This demo_dsp application is used to demonstrate how to NMSIS-DSP API.

  • Mainly show how we can use DSP library and header files.

  • It mainly demo the riscv_conv_xx functions and its reference functions

  • If your Nuclei Processor Core has DSP feature enabled, you can pass extra DSP_ENABLE=ON in your make command to use NMSIS-DSP library with DSP enabled.

  • By default, the application will use NMSIS-DSP library with DSP enabled.

Note

  • From version 0.2.4, this demo is upgraded to a more complex version which shows the usage of riscv_conv_xx functions, and DSP_ENABLE is changed from OFF to ON by default.

  • The GD32VF103 SoC doesn’t has DSP enabled, so this SoC can only use NMSIS-DSP library with DSP disabled, so please pass extra DSP_ENABLE=OFF when run make.

  • For other Nuclei Processor Core based SoC, please check whether it has DSP feature enabled to decide which kind of NMSIS-DSP library to use.

  • Even our NMSIS-DSP library with DSP disabled are also optimized, so it can also provide good performance in some functions.

How to run this application:

# Assume that you can set up the Tools and Nuclei SDK environment
# cd to the demo_dsp directory
cd application/baremetal/demo_dsp
# Clean the application first
make SOC=gd32vf103 clean
# Build and upload the application
make SOC=gd32vf103 upload

Expected output as below:

Nuclei SDK Build Time: Jun 18 2020, 17:43:31
Download Mode: FLASHXIP
CPU Frequency 108270000 Hz
CSV, riscv_conv_q31, 1225418
CSV, ref_conv_q31, 2666240
SUCCESS, riscv_conv_q31
CSV, riscv_conv_q15, 289940
CSV, ref_conv_q15, 311158
SUCCESS, riscv_conv_q15
CSV, riscv_conv_q7, 463
CSV, ref_conv_q7, 846
SUCCESS, riscv_conv_q7
CSV, riscv_conv_fast_q15, 106293
CSV, ref_conv_fast_q15, 247938
SUCCESS, riscv_conv_fast_q15
CSV, riscv_conv_fast_q31, 490539
CSV, ref_conv_fast_q31, 2215917
SUCCESS, riscv_conv_fast_q31
CSV, riscv_conv_opt_q15, 217250
CSV, ref_conv_opt_q15, 311162
SUCCESS, riscv_conv_opt_q15
CSV, riscv_conv_opt_q7, 714
CSV, ref_conv_opt_q7, 842
SUCCESS, riscv_conv_opt_q7
CSV, riscv_conv_fast_opt_q15, 137252
CSV, ref_conv_fast_opt_q15, 249958
SUCCESS, riscv_conv_fast_opt_q15
all test are passed.

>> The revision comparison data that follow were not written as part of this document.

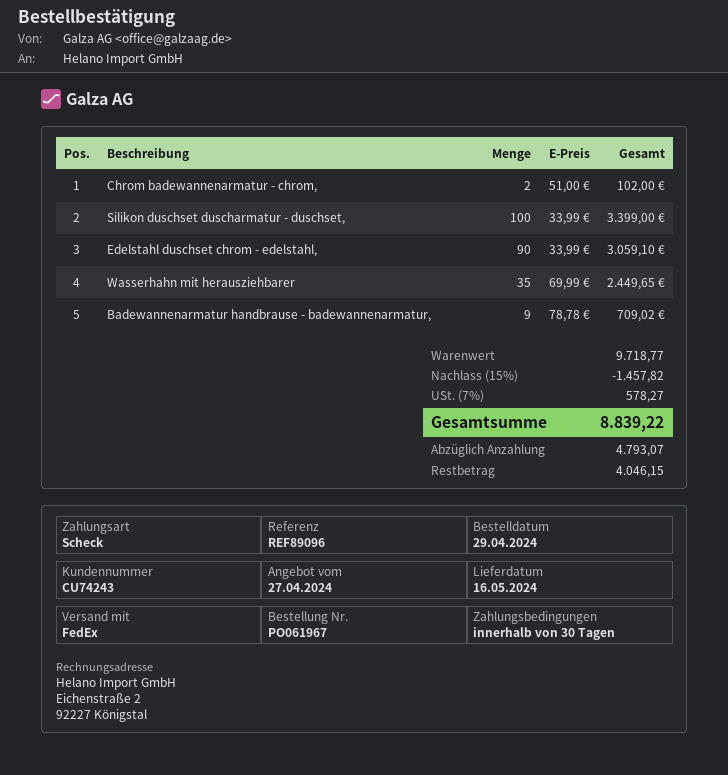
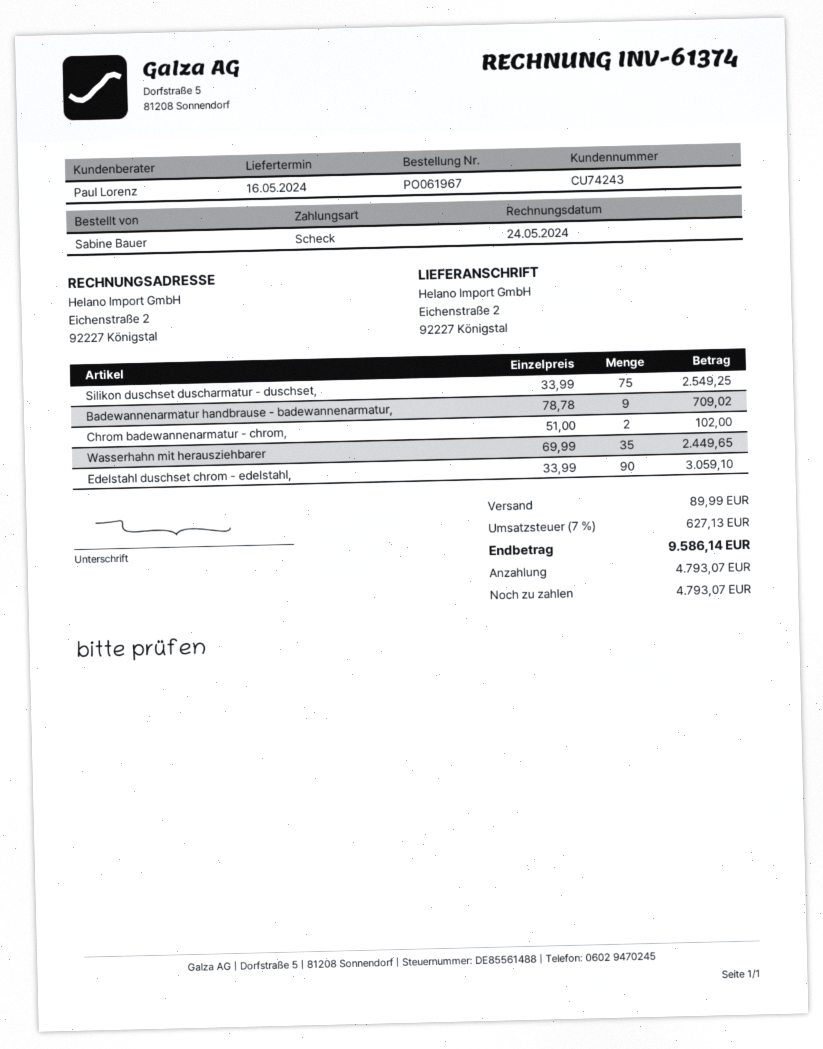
Silikon duschset duscharmatur - duschset,: 100 x 33.99 = 3399.00 -> 75 x 33.99 = 2549.25
discount: 15% = 1457.82 -> none
shipping: none -> 89.99
tax: 7% = 578.27 -> 7% = 627.13
total: 8839.22 -> 9586.14
balance: 4046.15 -> 4793.07

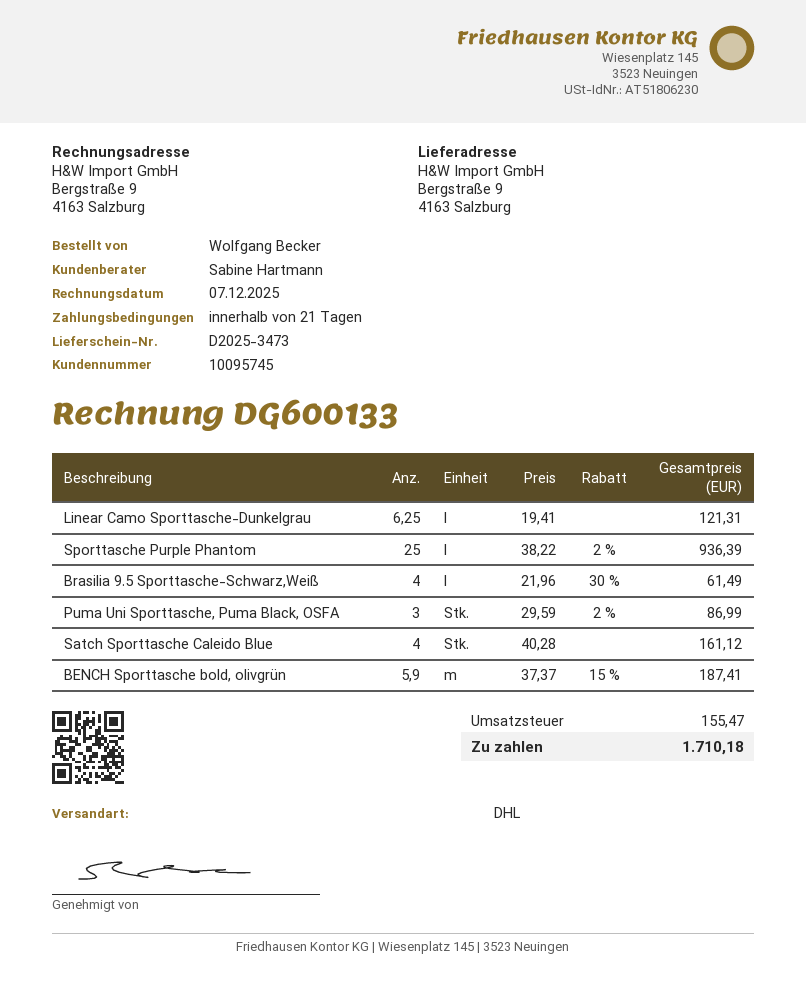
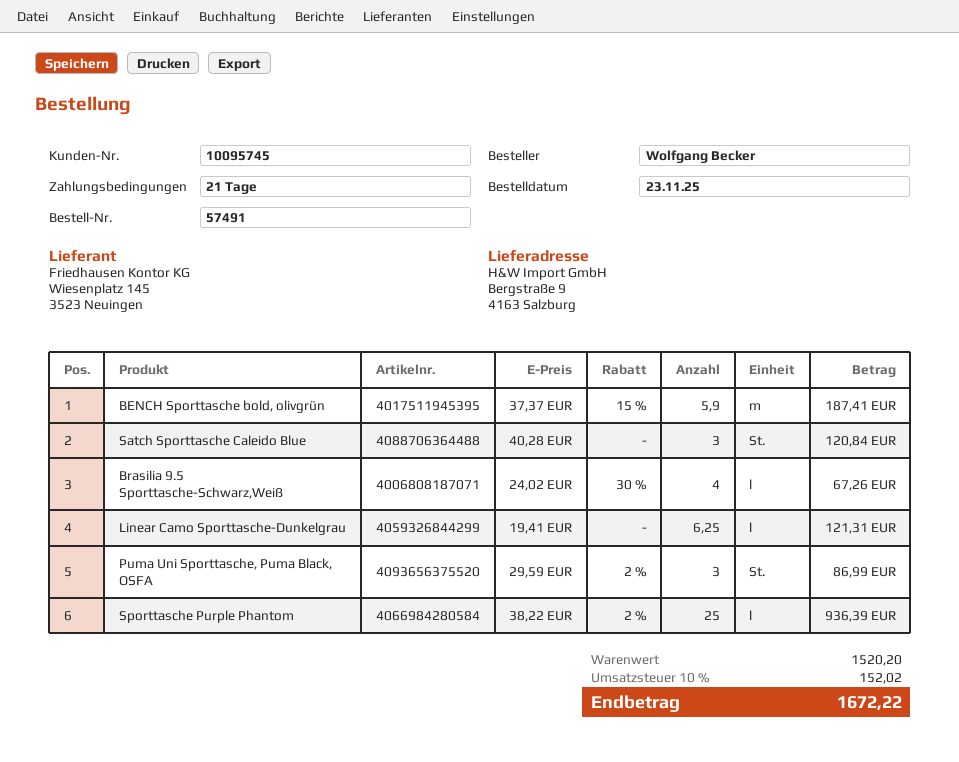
Brasilia 9.5 Sporttasche-Schwarz,Weiß: 4 x 21.96 - 30% = 61.49 -> 4 x 24.02 - 30% = 67.26
Satch Sporttasche Caleido Blue: 4 x 40.28 = 161.12 -> 3 x 40.28 = 120.84
tax: 155.47 -> 152.02
total: 1710.18 -> 1672.22

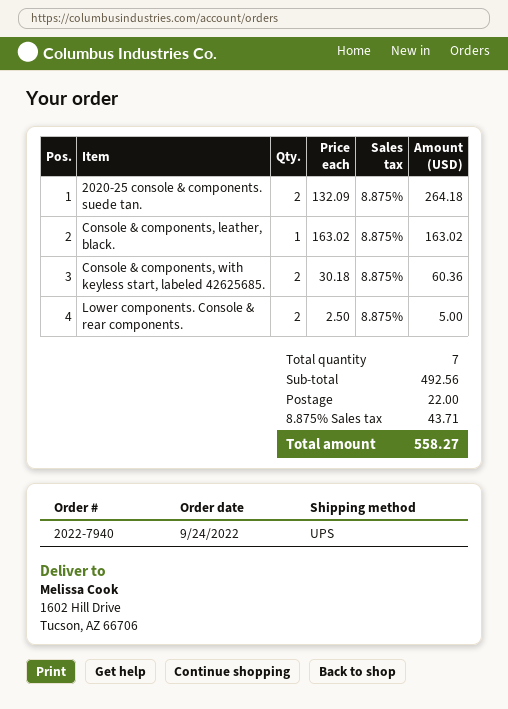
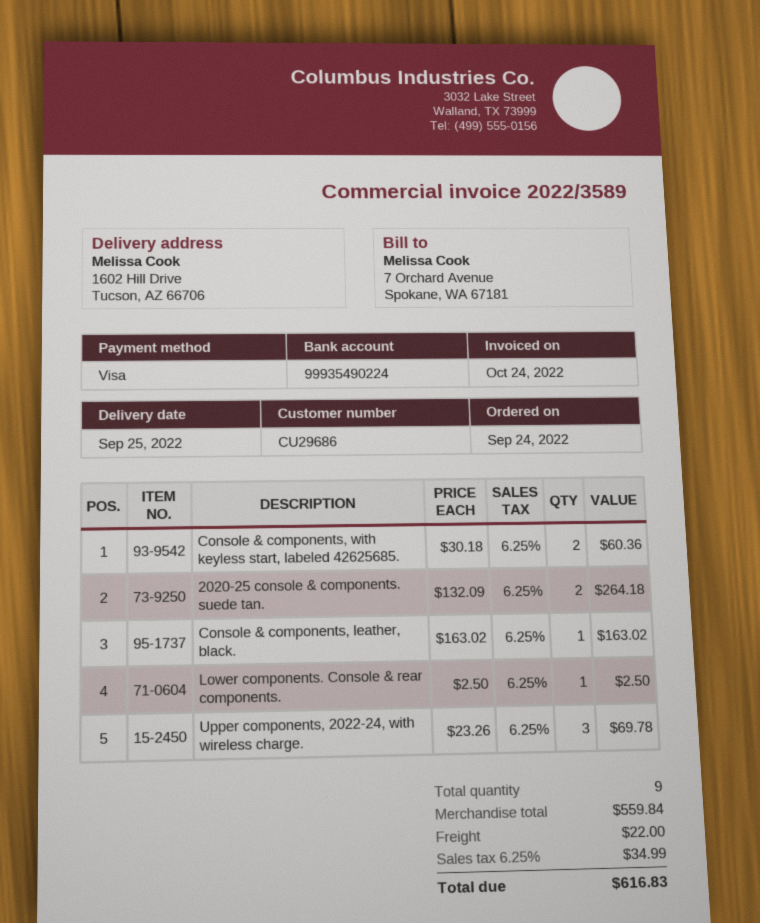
Lower components. Console & rear components.: 2 x 2.50 = 5.00 -> 1 x 2.50 = 2.50
Upper components, 2022-24, with wireless charge.: none -> 3 x 23.26 = 69.78
total quantity: 7 -> 9
subtotal: 492.56 -> 559.84
tax: 8.875% = 43.71 -> 6.25% = 34.99
total: 558.27 -> 616.83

Well done!

lowpower

This lowpower application is used to demonstrate how to use low-power feature of RISC-V processor.

Timer interrupt is setup before enter to wfi mode, and global interrupt will be disabled, so interrupt handler will not be entered, and will directly resume to next pc of wfi.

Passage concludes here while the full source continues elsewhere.